··· Entries provided

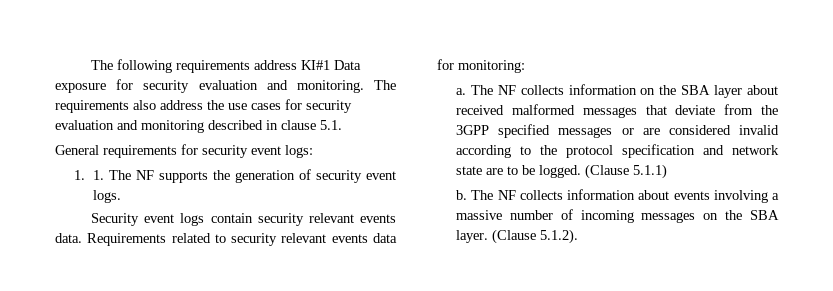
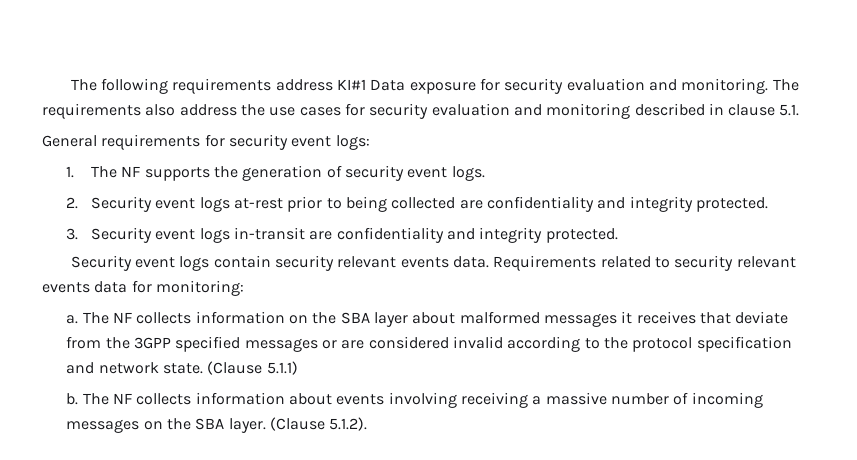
- 1. 1. The NF supports the generation of security event logs.
+ 1. The NF supports the generation of security event logs.
+ 2. Security event logs at-rest prior to being collected are confidentiality and integrity protected.
+ 3. Security event logs in-transit are confidentiality and integrity protected.
- The NF collects information on the SBA layer about received malformed messages that deviate from the 3GPP specified messages or are considered invalid according to the protocol specification and network state are to be logged.
+ The NF collects information on the SBA layer about malformed messages it receives that deviate from the 3GPP specified messages or are considered invalid according to the protocol specification and network state.
- The NF collects information about events involving a massive number of incoming messages on the SBA layer.
+ The NF collects information about events involving receiving a massive number of incoming messages on the SBA layer.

······

→ **Exercise details**: In the listing above, find every line with the word "specification" and copy it.

→ **Result of the task**:
- The NF collects information on the SBA layer about received malformed messages that deviate from the 3GPP specified messages or are considered invalid according to the protocol specification and network state are to be logged.
+ The NF collects information on the SBA layer about malformed messages it receives that deviate from the 3GPP specified messages or are considered invalid according to the protocol specification and network state.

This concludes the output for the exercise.